[Supplied material Boundary: Start]
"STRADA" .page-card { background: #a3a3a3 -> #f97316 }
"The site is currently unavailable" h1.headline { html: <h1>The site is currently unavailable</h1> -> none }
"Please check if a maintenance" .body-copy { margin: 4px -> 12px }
[Supplied material Boundary: End]
[Supplied material Boundary: Start]
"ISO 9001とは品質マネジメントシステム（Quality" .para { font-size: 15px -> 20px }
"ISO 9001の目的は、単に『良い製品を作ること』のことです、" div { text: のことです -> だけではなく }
[Supplied material Boundary: End]
- Your assignment -
Out of the data above, give again only the lines starting at the one holding "background: #a3a3a3 ->" and ending at the one holding "margin: 4px ->", unchanged.

- Solution to this task -
"STRADA" .page-card { background: #a3a3a3 -> #f97316 }
"The site is currently unavailable" h1.headline { html: <h1>The site is currently unavailable</h1> -> none }
"Please check if a maintenance" .body-copy { margin: 4px -> 12px }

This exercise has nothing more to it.